▶ [Data listing]
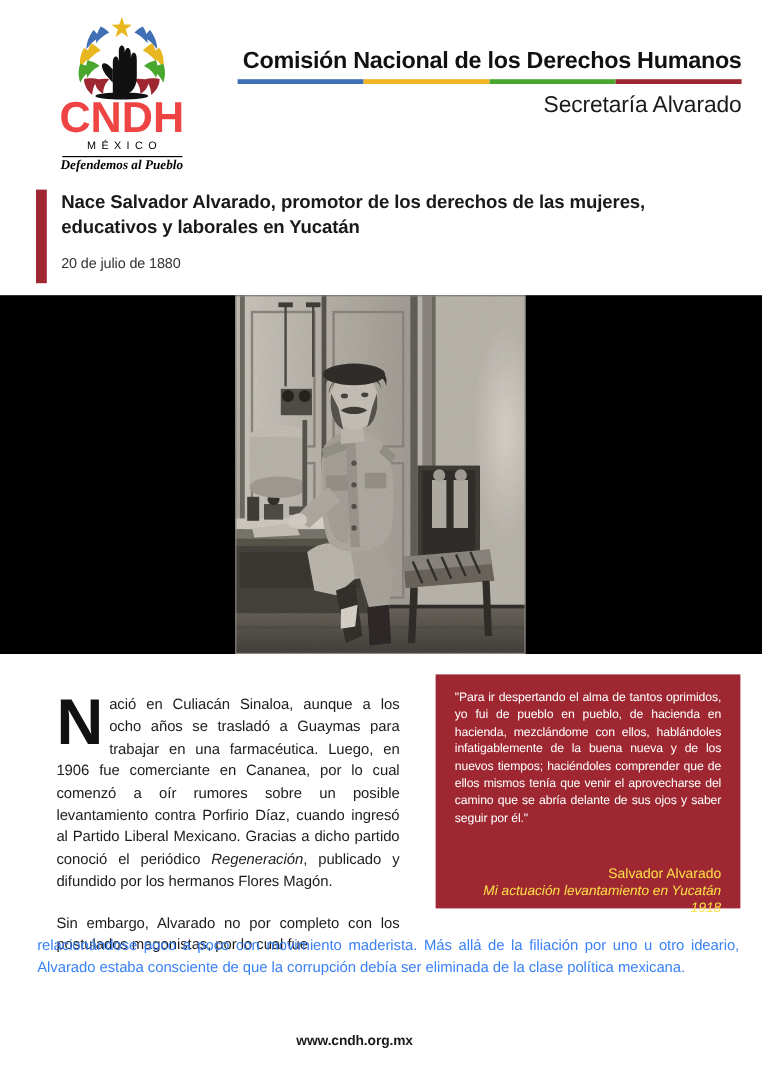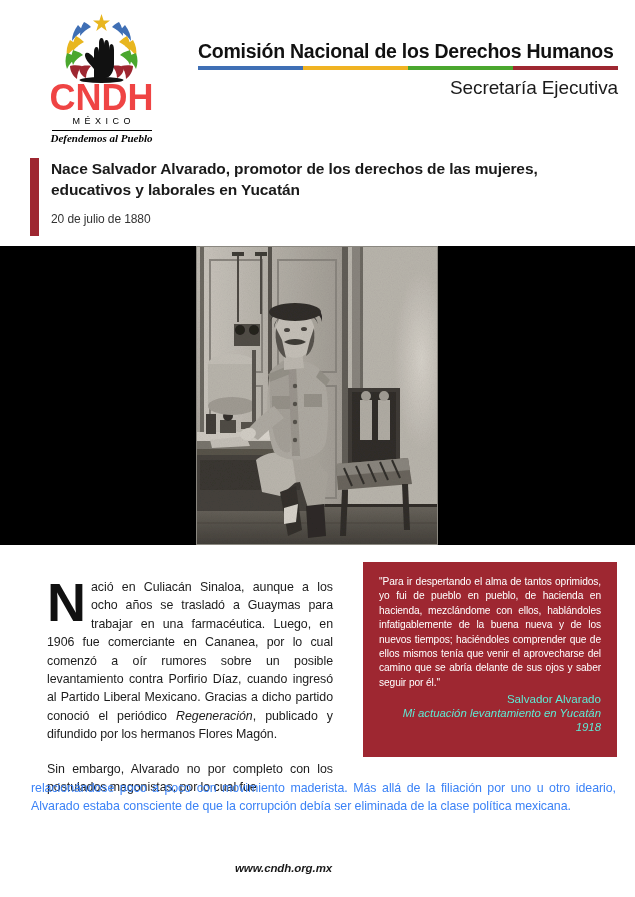--- a/index.html
+++ b/index.html
@@ -86,21 +86,21 @@
   .header-right {
     position: absolute;
     left: 198px;
     top: 40px;
     width: 420px;
   }
   .org-title {
     font-size: 19.5px;
     font-weight: bold;
     color: #111111;
-    text-align: left;
+    text-align: right;
     letter-spacing: -0.25px;
     white-space: nowrap;
     line-height: 22px;
   }
   .color-rule {
     display: flex;
     width: 420px;
     height: 4px;
     margin-top: 4px;
   }
@@ -227,23 +227,23 @@
   }
   .quote-text {
     font-size: 10.2px;
     line-height: 14.4px;
     color: #ffffff;
     text-align: justify;
     margin: 0;
     letter-spacing: -0.1px;
   }
   .quote-attrib {
-    margin-top: 2px;
+    margin-top: 32px;
     text-align: right;
-    color: #5eead4;
+    color: #fde047;
   }
   .quote-author {
     font-size: 11.6px;
     line-height: 14px;
     display: block;
   }
   .quote-work {
     font-size: 11.4px;
     font-style: italic;
     line-height: 14px;
@@ -253,25 +253,24 @@
     font-size: 11.4px;
     font-style: italic;
     line-height: 14px;
     display: block;
     text-align: right;
   }
 
   
   .footer {
     position: absolute;
-    left: 0;
+    left: 12px;
     top: 858px;
     width: 567px;
     text-align: center;
-    font-style: italic;
   }
   .footer-url {
     font-size: 11.5px;
     font-weight: bold;
     color: #1a1a1a;
     letter-spacing: -0.1px;
   }
 </style>
 </head>
 <body>
@@ -323,21 +322,21 @@
     </div>
 
     <div class="header-right">
       <div class="org-title">Comisión Nacional de los Derechos Humanos</div>
       <div class="color-rule">
         <span style="background:#3f6fb5"></span>
         <span style="background:#f0b323"></span>
         <span style="background:#4aa72e"></span>
         <span style="background:#9e2731"></span>
       </div>
-      <div class="org-subtitle">Secretaría Ejecutiva</div>
+      <div class="org-subtitle">Secretaría Alvarado</div>
     </div>
   </div>
 
   <div class="title-block">
     <div class="title-bar"></div>
     <div class="title-text">Nace Salvador Alvarado, promotor de los derechos de las mujeres, educativos y laborales en Yucatán</div>
     <div class="title-date">20 de julio de 1880</div>
   </div>
 
   <div class="photo-band">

▶ [Exercise description] Hand back the data above exactly, leaving out all pictures.

▶ [Exercise answer]
--- a/index.html
+++ b/index.html
@@ -86,21 +86,21 @@
   .header-right {
     position: absolute;
     left: 198px;
     top: 40px;
     width: 420px;
   }
   .org-title {
     font-size: 19.5px;
     font-weight: bold;
     color: #111111;
-    text-align: left;
+    text-align: right;
     letter-spacing: -0.25px;
     white-space: nowrap;
     line-height: 22px;
   }
   .color-rule {
     display: flex;
     width: 420px;
     height: 4px;
     margin-top: 4px;
   }
@@ -227,23 +227,23 @@
   }
   .quote-text {
     font-size: 10.2px;
     line-height: 14.4px;
     color: #ffffff;
     text-align: justify;
     margin: 0;
     letter-spacing: -0.1px;
   }
   .quote-attrib {
-    margin-top: 2px;
+    margin-top: 32px;
     text-align: right;
-    color: #5eead4;
+    color: #fde047;
   }
   .quote-author {
     font-size: 11.6px;
     line-height: 14px;
     display: block;
   }
   .quote-work {
     font-size: 11.4px;
     font-style: italic;
     line-height: 14px;
@@ -253,25 +253,24 @@
     font-size: 11.4px;
     font-style: italic;
     line-height: 14px;
     display: block;
     text-align: right;
   }
 
   
   .footer {
     position: absolute;
-    left: 0;
+    left: 12px;
     top: 858px;
     width: 567px;
     text-align: center;
-    font-style: italic;
   }
   .footer-url {
     font-size: 11.5px;
     font-weight: bold;
     color: #1a1a1a;
     letter-spacing: -0.1px;
   }
 </style>
 </head>
 <body>
@@ -323,21 +322,21 @@
     </div>
 
     <div class="header-right">
       <div class="org-title">Comisión Nacional de los Derechos Humanos</div>
       <div class="color-rule">
         <span style="background:#3f6fb5"></span>
         <span style="background:#f0b323"></span>
         <span style="background:#4aa72e"></span>
         <span style="background:#9e2731"></span>
       </div>
-      <div class="org-subtitle">Secretaría Ejecutiva</div>
+      <div class="org-subtitle">Secretaría Alvarado</div>
     </div>
   </div>
 
   <div class="title-block">
     <div class="title-bar"></div>
     <div class="title-text">Nace Salvador Alvarado, promotor de los derechos de las mujeres, educativos y laborales en Yucatán</div>
     <div class="title-date">20 de julio de 1880</div>
   </div>
 
   <div class="photo-band">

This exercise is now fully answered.